Task
Copy exactly the lines of the material below that run from the one containing "- A baby’s due" through the one containing "- The imprints". Copy no other lines.

Data
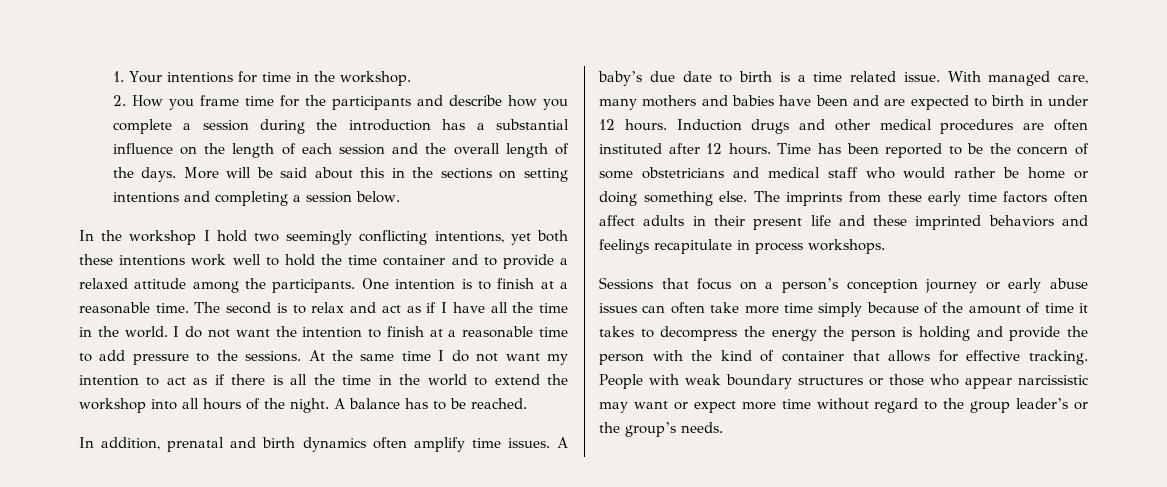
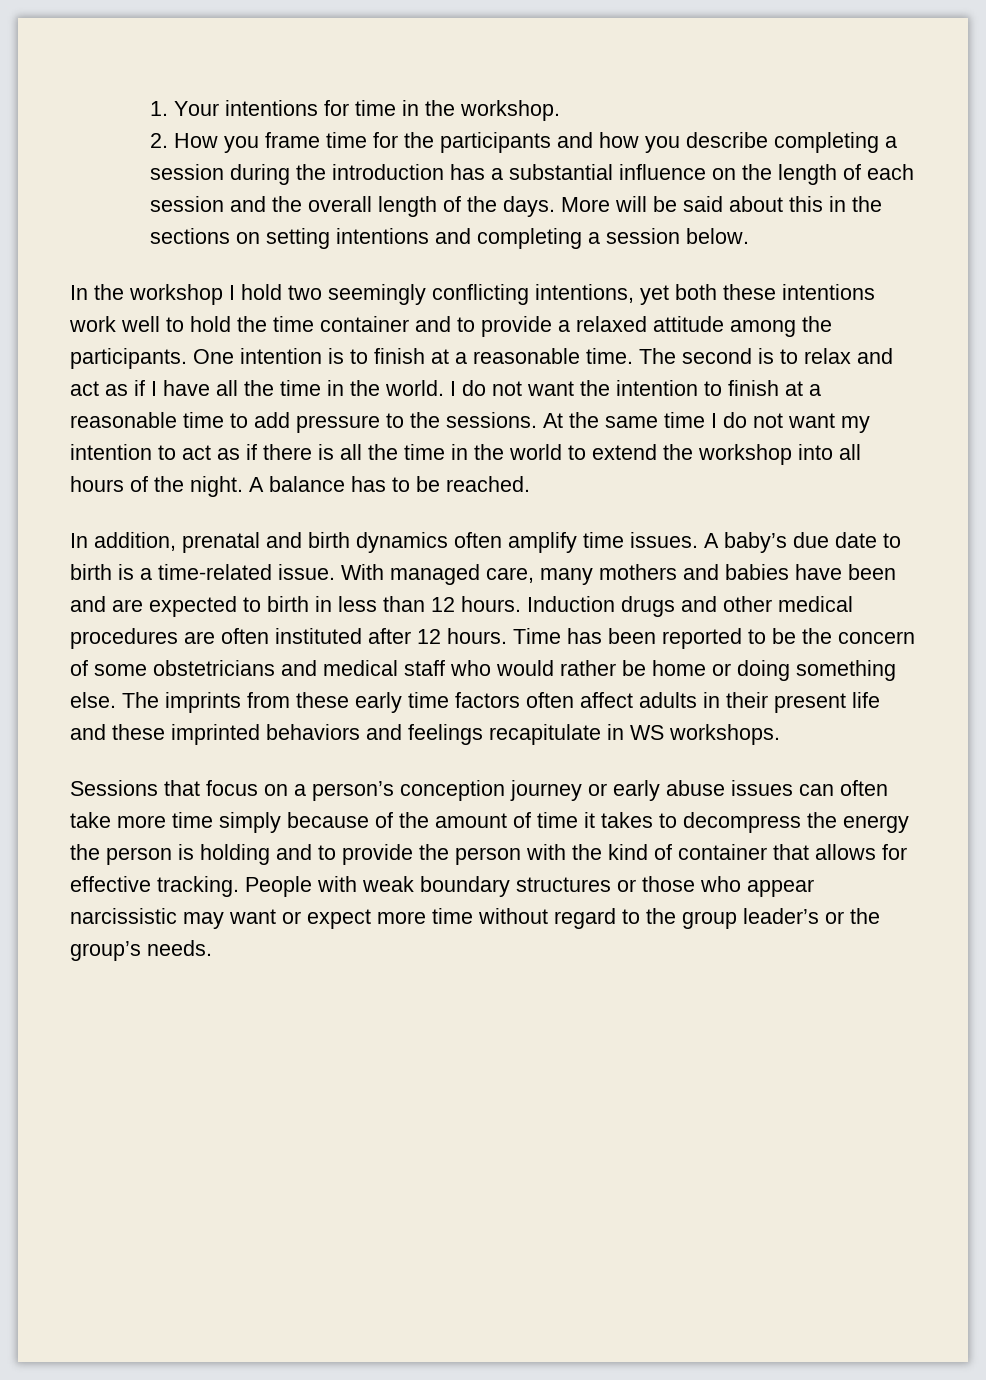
- 2. How you frame time for the participants and describe how you complete a session during the introduction has a substantial influence on the length of each session and the overall length of the days.
+ 2. How you frame time for the participants and how you describe completing a session during the introduction has a substantial influence on the length of each session and the overall length of the days.
- A baby’s due date to birth is a time related issue.
+ A baby’s due date to birth is a time-related issue.
- With managed care, many mothers and babies have been and are expected to birth in under 12 hours.
+ With managed care, many mothers and babies have been and are expected to birth in less than 12 hours.
- The imprints from these early time factors often affect adults in their present life and these imprinted behaviors and feelings recapitulate in process workshops.
+ The imprints from these early time factors often affect adults in their present life and these imprinted behaviors and feelings recapitulate in WS workshops.
- Sessions that focus on a person’s conception journey or early abuse issues can often take more time simply because of the amount of time it takes to decompress the energy the person is holding and provide the person with the kind of container that allows for effective tracking.
+ Sessions that focus on a person’s conception journey or early abuse issues can often take more time simply because of the amount of time it takes to decompress the energy the person is holding and to provide the person with the kind of container that allows for effective tracking.

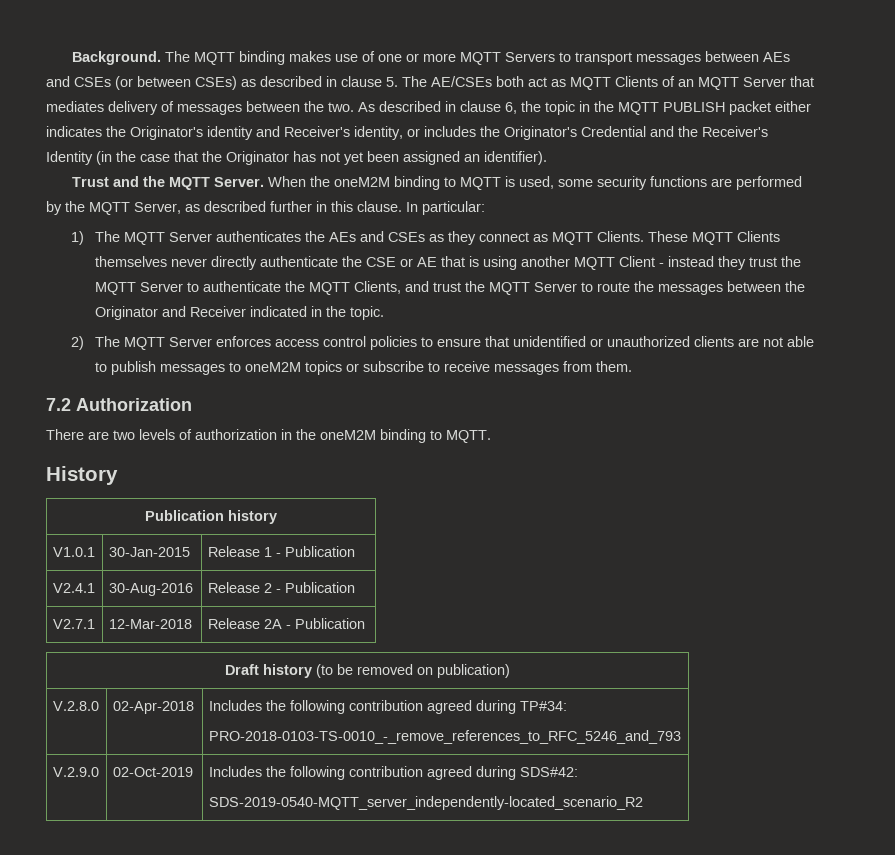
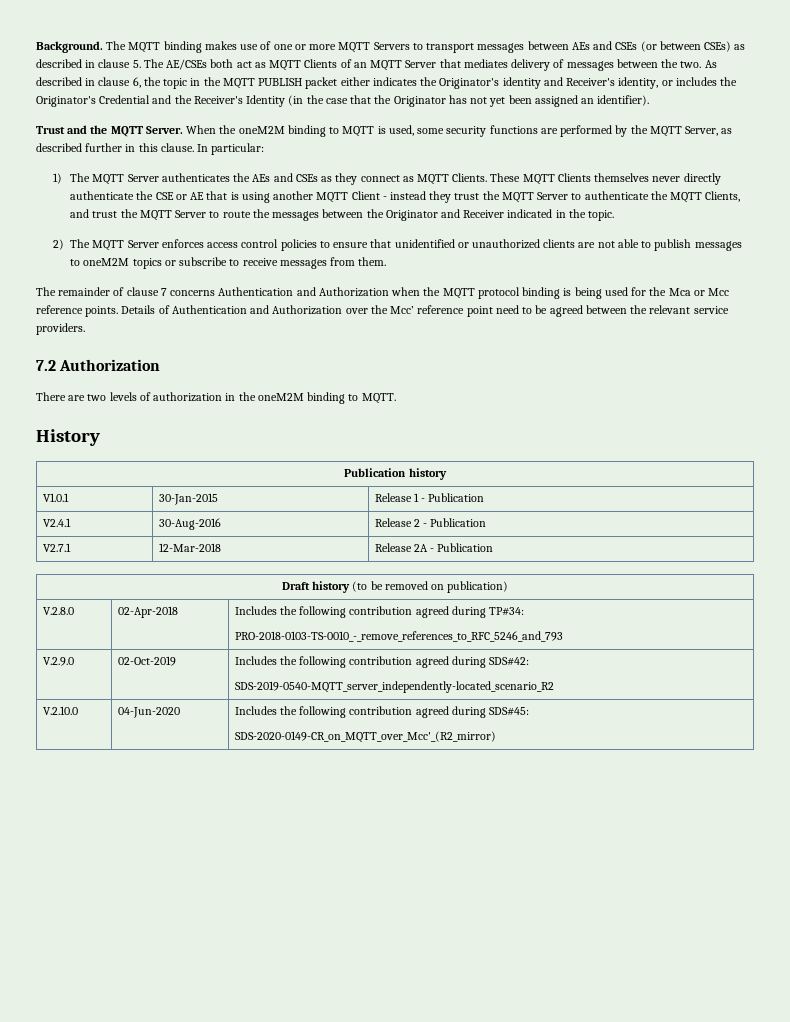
+ The remainder of clause 7 concerns Authentication and Authorization when the MQTT protocol binding is being used for the Mca or Mcc reference points. Details of Authentication and Authorization over the Mcc’ reference point need to be agreed between the relevant service providers.
+ V.2.10.0 | 04-Jun-2020 | Includes the following contribution agreed during SDS#45:
+ SDS-2020-0149-CR_on_MQTT_over_Mcc'_(R2_mirror)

Output below
- A baby’s due date to birth is a time related issue.
+ A baby’s due date to birth is a time-related issue.
- With managed care, many mothers and babies have been and are expected to birth in under 12 hours.
+ With managed care, many mothers and babies have been and are expected to birth in less than 12 hours.
- The imprints from these early time factors often affect adults in their present life and these imprinted behaviors and feelings recapitulate in process workshops.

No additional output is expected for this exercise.